(Edit difference data)
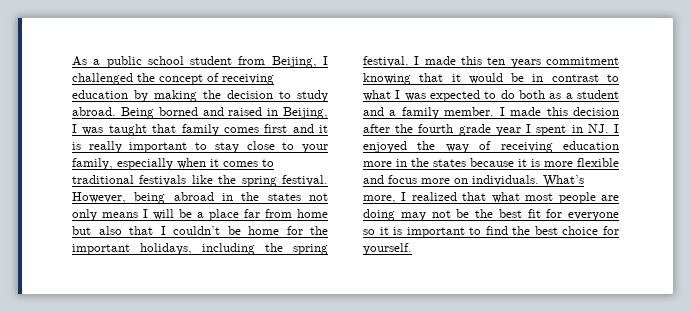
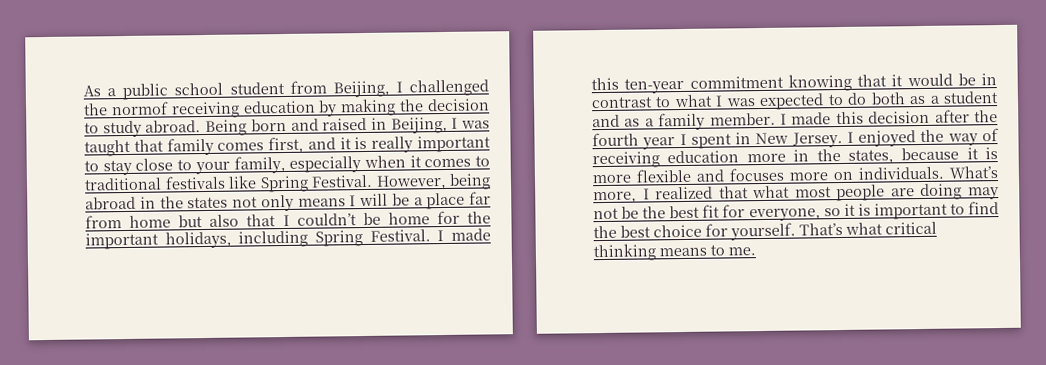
- As a public school student from Beijing, I challenged the concept of receiving education by making the decision to study abroad.
+ As a public school student from Beijing, I challenged the normof receiving education by making the decision to study abroad.
- Being borned and raised in Beijing, I was taught that family comes first and it is really important to stay close to your family, especially when it comes to traditional festivals like the spring festival.
+ Being born and raised in Beijing, I was taught that family comes first, and it is really important to stay close to your family, especially when it comes to traditional festivals like Spring Festival.
- However, being abroad in the states not only means I will be a place far from home but also that I couldn’t be home for the important holidays, including the spring festival. I made this ten years commitment knowing that it would be in contrast to what I was expected to do both as a student and a family member.
+ However, being abroad in the states not only means I will be a place far from home but also that I couldn’t be home for the important holidays, including Spring Festival. I made this ten-year commitment knowing that it would be in contrast to what I was expected to do both as a student and as a family member.
- I made this decision after the fourth grade year I spent in NJ. I enjoyed the way of receiving education more in the states because it is more flexible and focus more on individuals.
+ I made this decision after the fourth year I spent in New Jersey. I enjoyed the way of receiving education more in the states, because it is more flexible and focuses more on individuals.
- What’s more, I realized that what most people are doing may not be the best fit for everyone so it is important to find the best choice for yourself.
+ What’s more, I realized that what most people are doing may not be the best fit for everyone, so it is important to find the best choice for yourself.
+ That’s what critical thinking means to me.

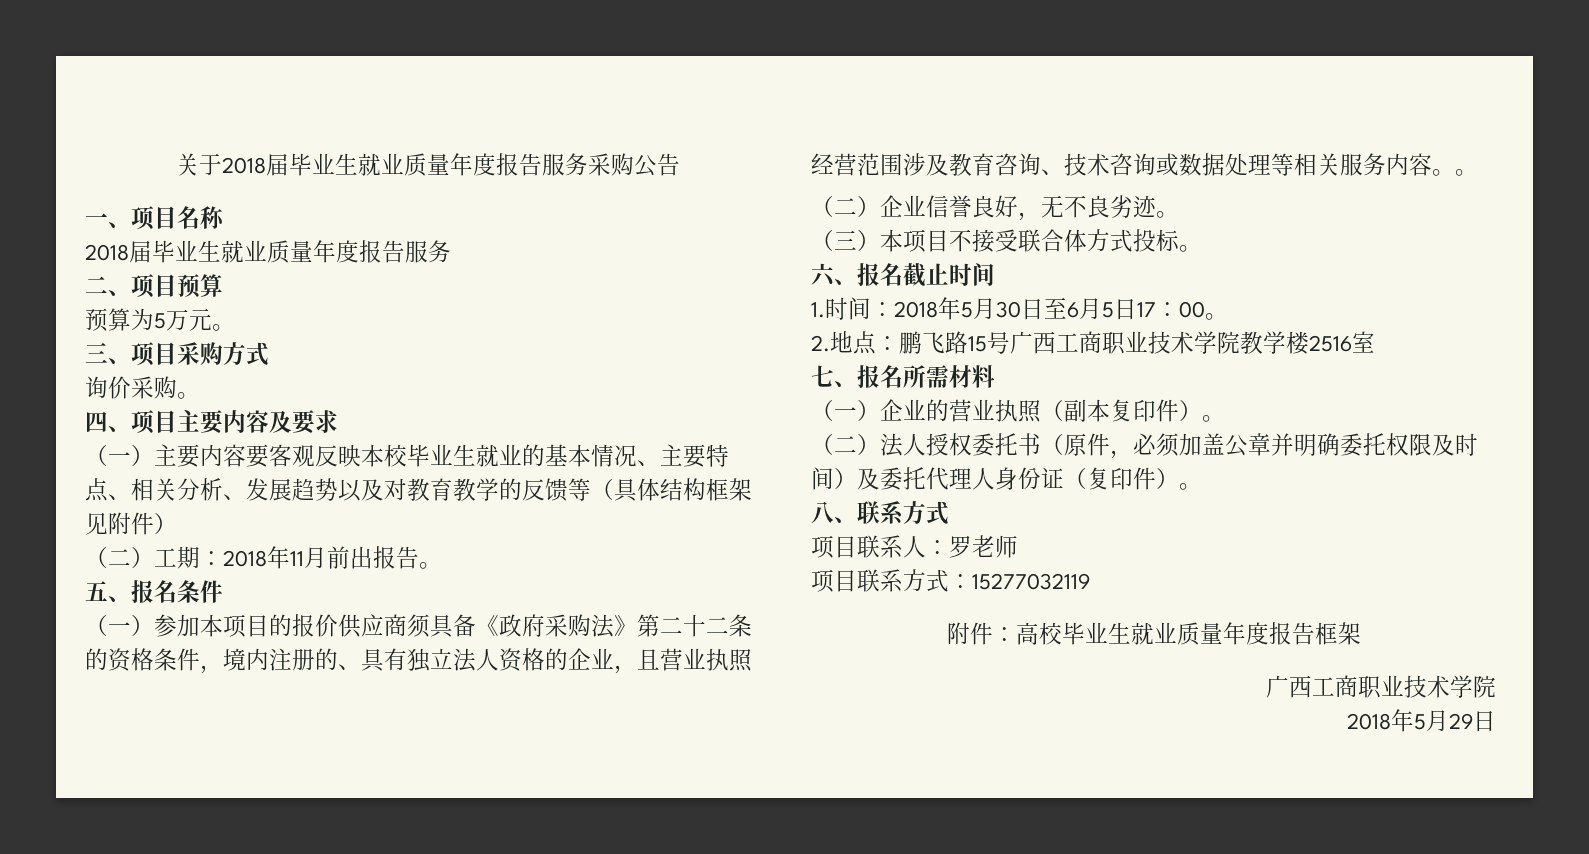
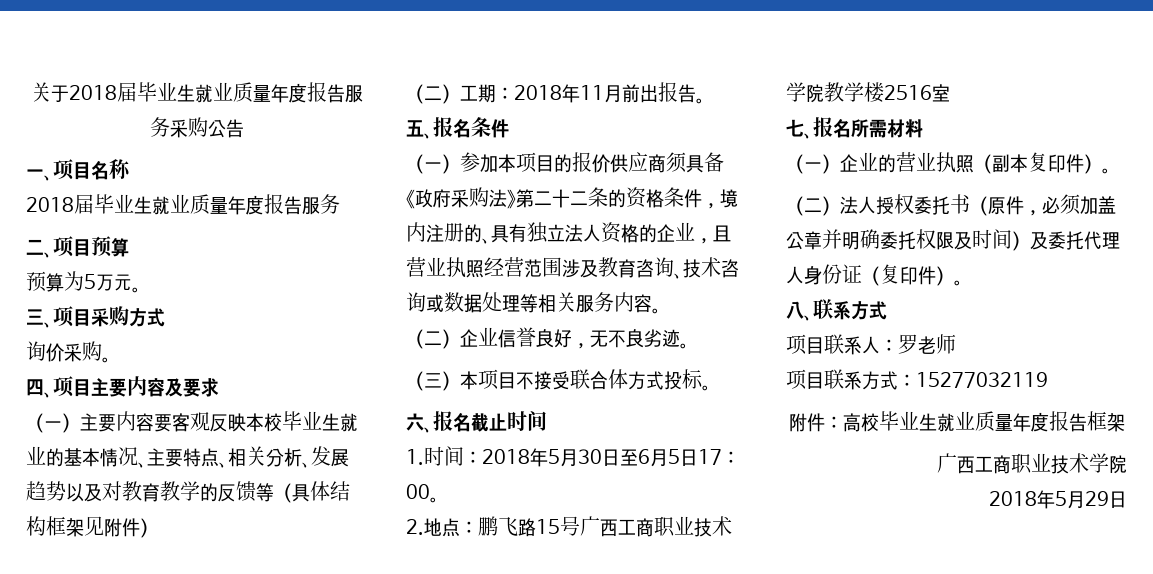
- （一）参加本项目的报价供应商须具备《政府采购法》第二十二条的资格条件，境内注册的、具有独立法人资格的企业，且营业执照经营范围涉及教育咨询、技术咨询或数据处理等相关服务内容。。
+ （一）参加本项目的报价供应商须具备《政府采购法》第二十二条的资格条件，境内注册的、具有独立法人资格的企业，且营业执照经营范围涉及教育咨询、技术咨询或数据处理等相关服务内容。

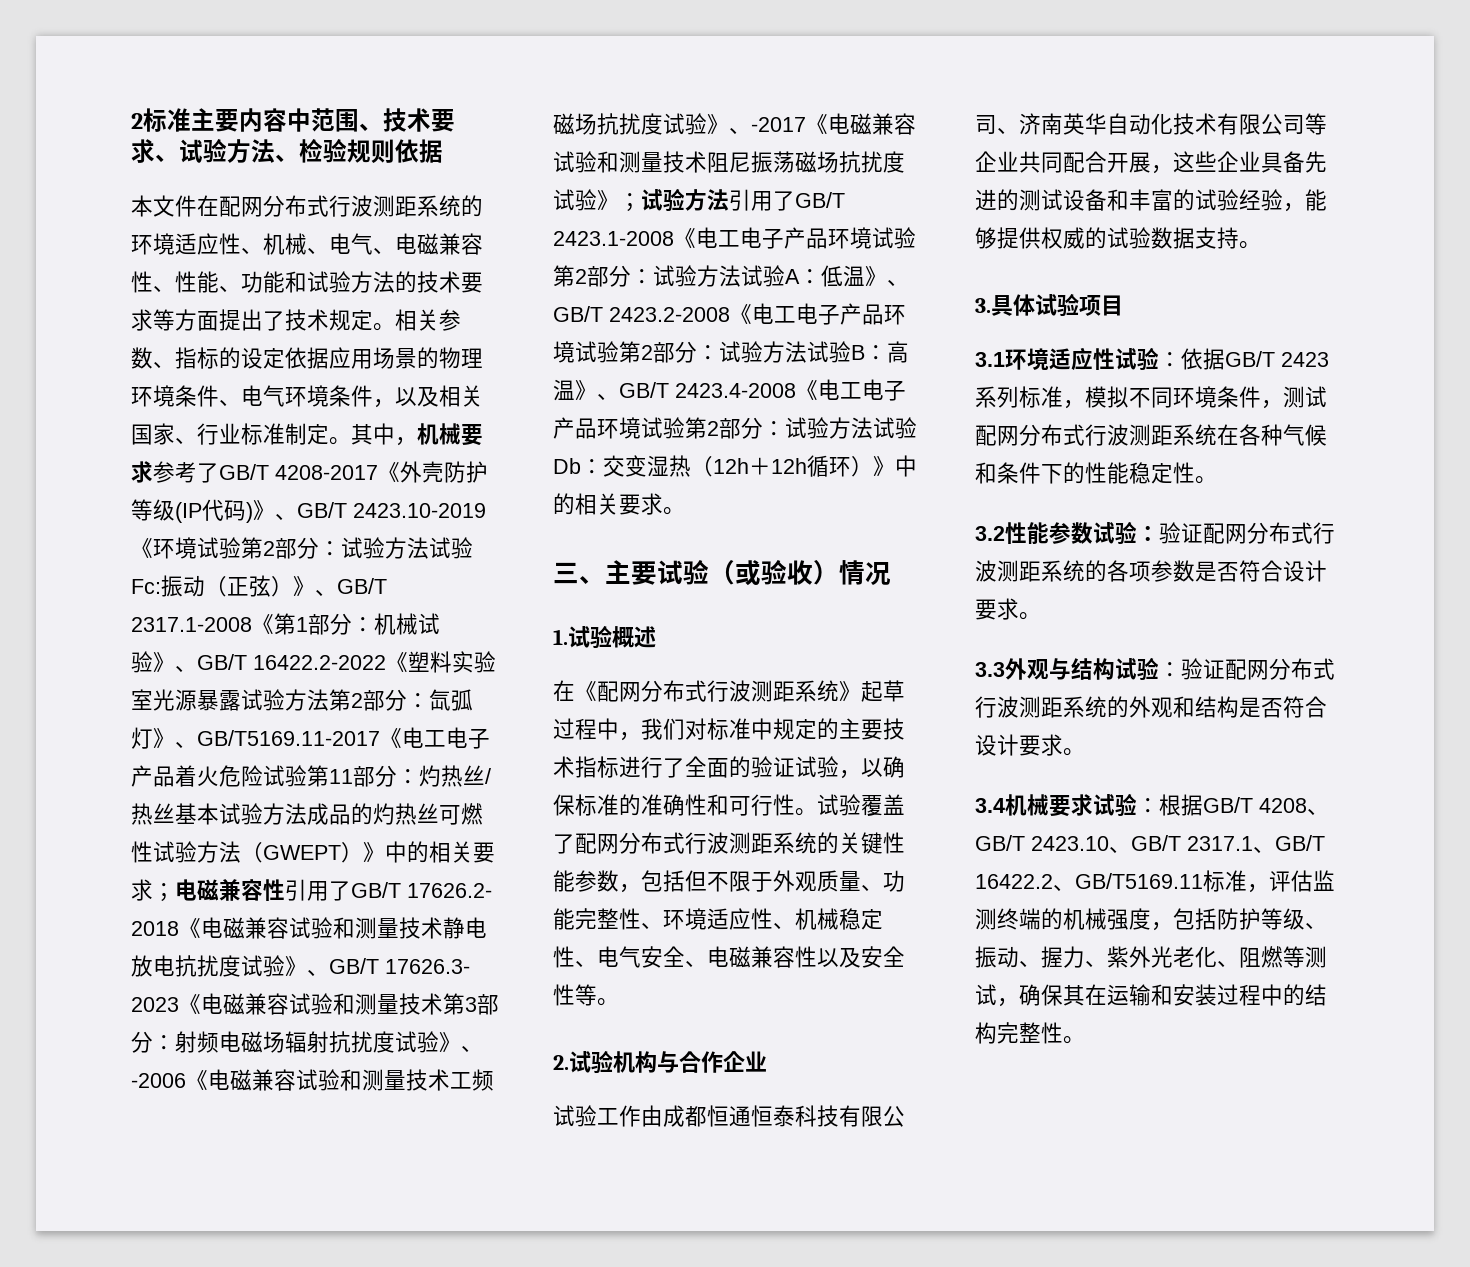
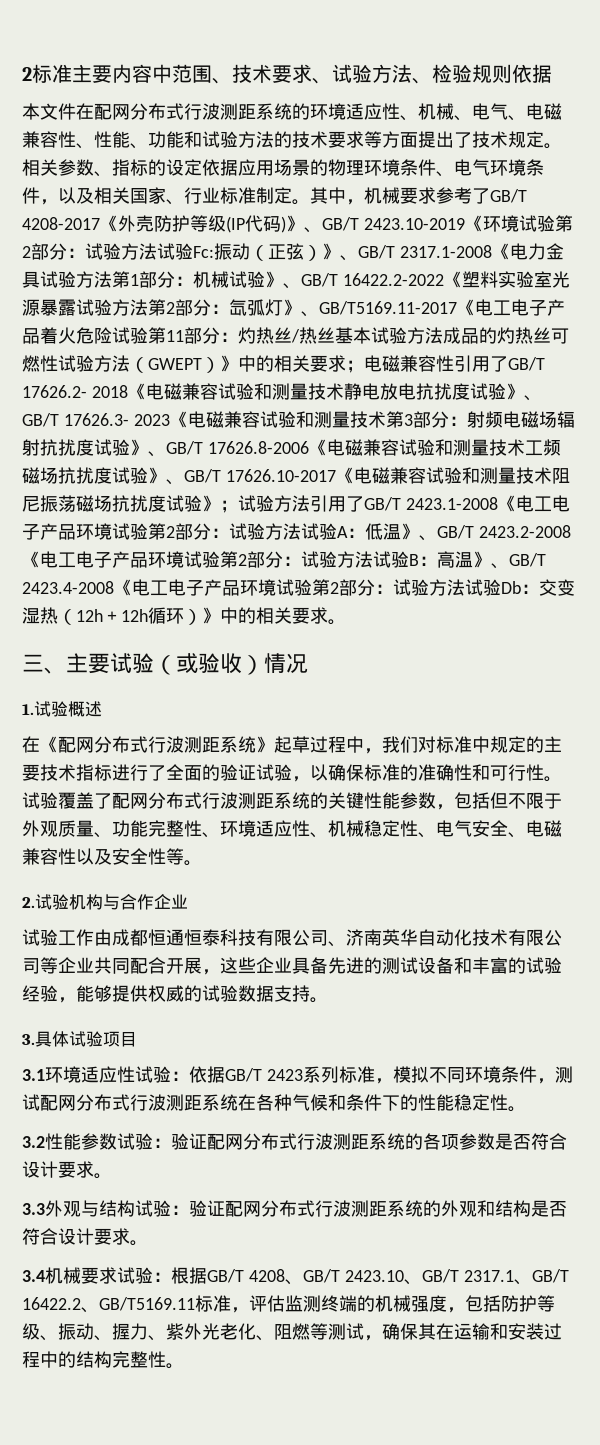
- 振动（正弦）》、GB/T 2317.1-2008《第1部分：
+ 振动（正弦）》、GB/T 2317.1-2008《电力金具试验方法第1部分：
- 射频电磁场辐射抗扰度试验》、-2006《电磁兼容试验和测量技术工频磁场抗扰度试验》、-2017《电磁兼容试验和测量技术阻尼振荡磁场抗扰度试验》；
+ 射频电磁场辐射抗扰度试验》、GB/T 17626.8-2006《电磁兼容试验和测量技术工频磁场抗扰度试验》、GB/T 17626.10-2017《电磁兼容试验和测量技术阻尼振荡磁场抗扰度试验》；

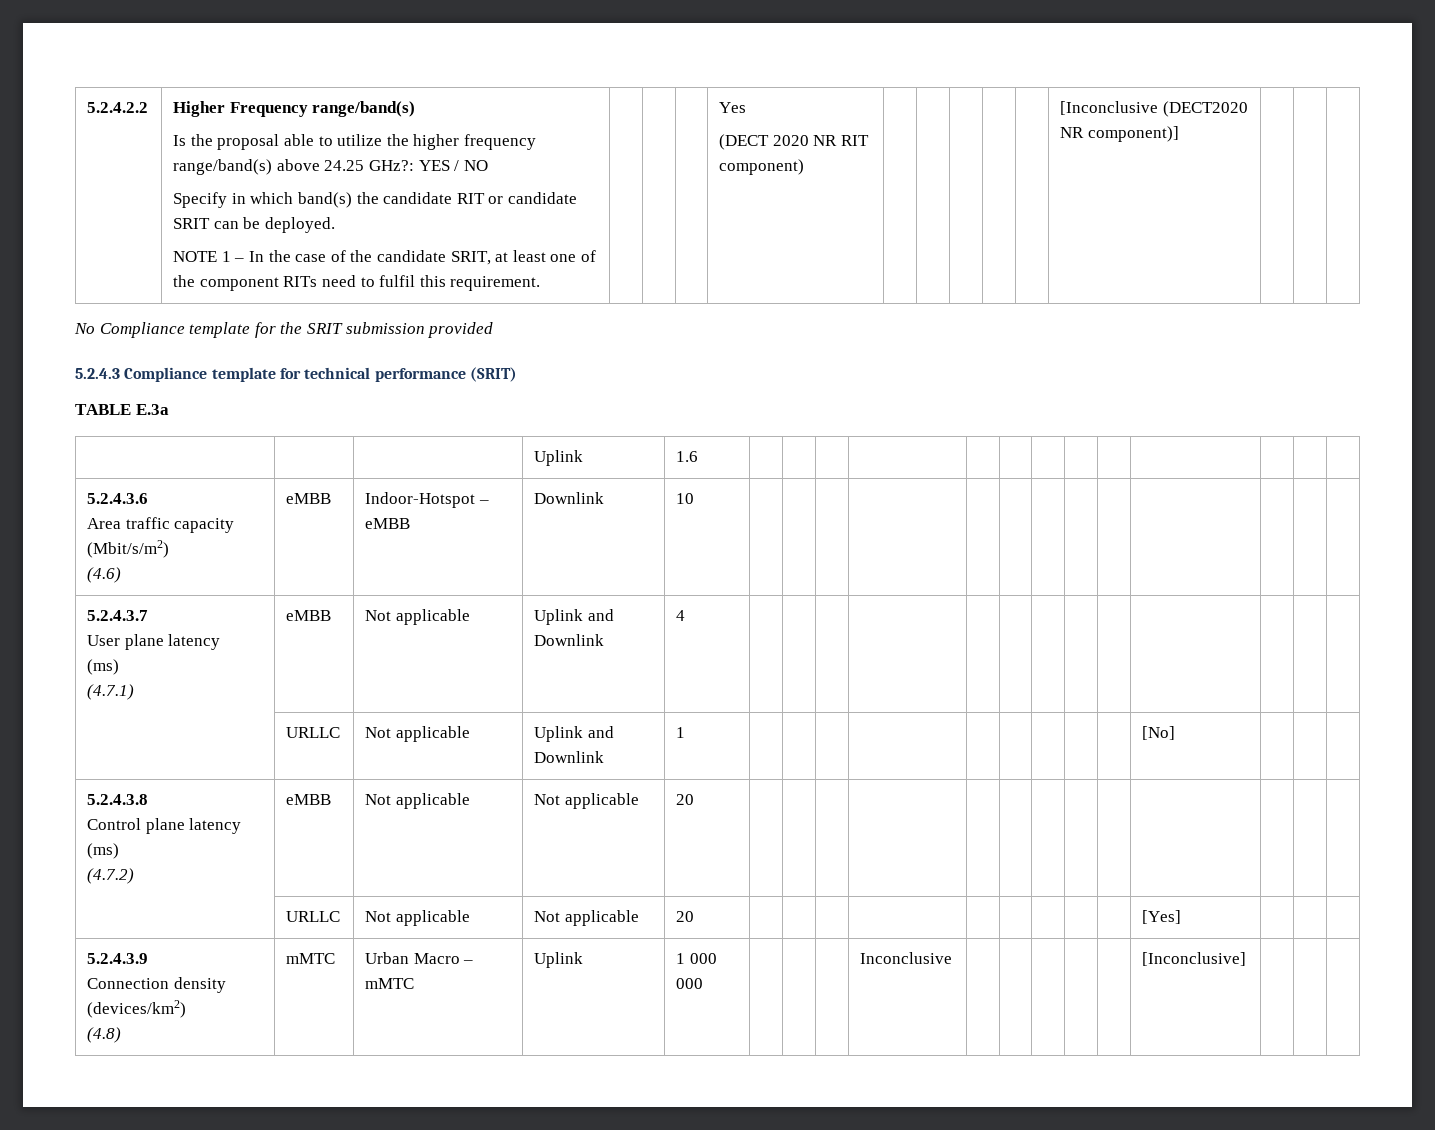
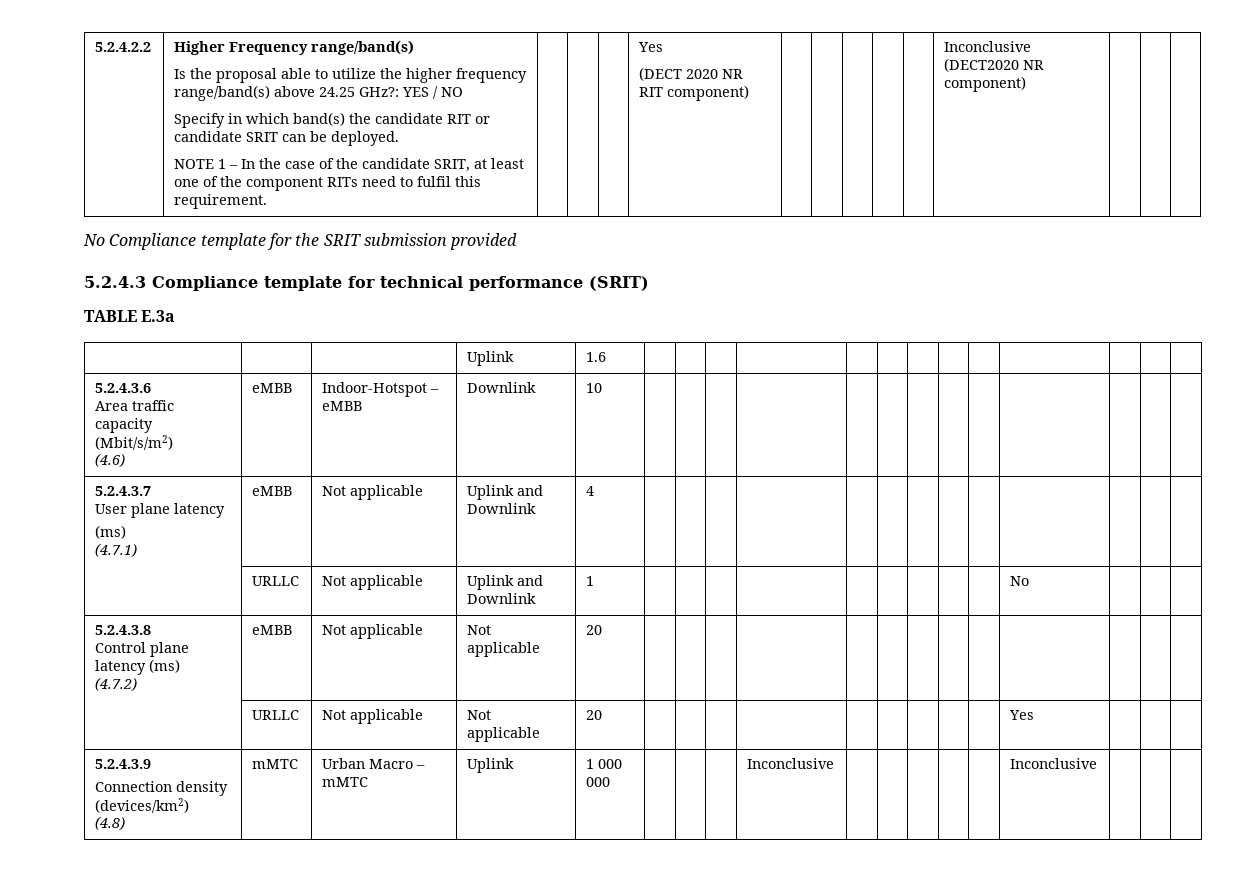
- [Inconclusive (DECT2020 NR component)]
+ Inconclusive (DECT2020 NR component)
- | URLLC | Not applicable | Uplink and Downlink | 1 | | | | | | | | | | [No] | | |
+ | URLLC | Not applicable | Uplink and Downlink | 1 | | | | | | | | | | No | | |
- | URLLC | Not applicable | Not applicable | 20 | | | | | | | | | | [Yes] | | |
+ | URLLC | Not applicable | Not applicable | 20 | | | | | | | | | | Yes | | |
  5.2.4.3.9
  Connection density (devices/km2)
- (4.8) | mMTC | Urban Macro – mMTC | Uplink | 1 000 000 | | | | Inconclusive | | | | | | [Inconclusive] | | |
+ (4.8) | mMTC | Urban Macro – mMTC | Uplink | 1 000 000 | | | | Inconclusive | | | | | | Inconclusive | | |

### EXERCISE PROMPT:
Retype all the data exactly; skip the pictures.

### RESPONSE TO THE TASK:
- As a public school student from Beijing, I challenged the concept of receiving education by making the decision to study abroad.
+ As a public school student from Beijing, I challenged the normof receiving education by making the decision to study abroad.
- Being borned and raised in Beijing, I was taught that family comes first and it is really important to stay close to your family, especially when it comes to traditional festivals like the spring festival.
+ Being born and raised in Beijing, I was taught that family comes first, and it is really important to stay close to your family, especially when it comes to traditional festivals like Spring Festival.
- However, being abroad in the states not only means I will be a place far from home but also that I couldn’t be home for the important holidays, including the spring festival. I made this ten years commitment knowing that it would be in contrast to what I was expected to do both as a student and a family member.
+ However, being abroad in the states not only means I will be a place far from home but also that I couldn’t be home for the important holidays, including Spring Festival. I made this ten-year commitment knowing that it would be in contrast to what I was expected to do both as a student and as a family member.
- I made this decision after the fourth grade year I spent in NJ. I enjoyed the way of receiving education more in the states because it is more flexible and focus more on individuals.
+ I made this decision after the fourth year I spent in New Jersey. I enjoyed the way of receiving education more in the states, because it is more flexible and focuses more on individuals.
- What’s more, I realized that what most people are doing may not be the best fit for everyone so it is important to find the best choice for yourself.
+ What’s more, I realized that what most people are doing may not be the best fit for everyone, so it is important to find the best choice for yourself.
+ That’s what critical thinking means to me.

- （一）参加本项目的报价供应商须具备《政府采购法》第二十二条的资格条件，境内注册的、具有独立法人资格的企业，且营业执照经营范围涉及教育咨询、技术咨询或数据处理等相关服务内容。。
+ （一）参加本项目的报价供应商须具备《政府采购法》第二十二条的资格条件，境内注册的、具有独立法人资格的企业，且营业执照经营范围涉及教育咨询、技术咨询或数据处理等相关服务内容。

- 振动（正弦）》、GB/T 2317.1-2008《第1部分：
+ 振动（正弦）》、GB/T 2317.1-2008《电力金具试验方法第1部分：
- 射频电磁场辐射抗扰度试验》、-2006《电磁兼容试验和测量技术工频磁场抗扰度试验》、-2017《电磁兼容试验和测量技术阻尼振荡磁场抗扰度试验》；
+ 射频电磁场辐射抗扰度试验》、GB/T 17626.8-2006《电磁兼容试验和测量技术工频磁场抗扰度试验》、GB/T 17626.10-2017《电磁兼容试验和测量技术阻尼振荡磁场抗扰度试验》；

- [Inconclusive (DECT2020 NR component)]
+ Inconclusive (DECT2020 NR component)
- | URLLC | Not applicable | Uplink and Downlink | 1 | | | | | | | | | | [No] | | |
+ | URLLC | Not applicable | Uplink and Downlink | 1 | | | | | | | | | | No | | |
- | URLLC | Not applicable | Not applicable | 20 | | | | | | | | | | [Yes] | | |
+ | URLLC | Not applicable | Not applicable | 20 | | | | | | | | | | Yes | | |
  5.2.4.3.9
  Connection density (devices/km2)
- (4.8) | mMTC | Urban Macro – mMTC | Uplink | 1 000 000 | | | | Inconclusive | | | | | | [Inconclusive] | | |
+ (4.8) | mMTC | Urban Macro – mMTC | Uplink | 1 000 000 | | | | Inconclusive | | | | | | Inconclusive | | |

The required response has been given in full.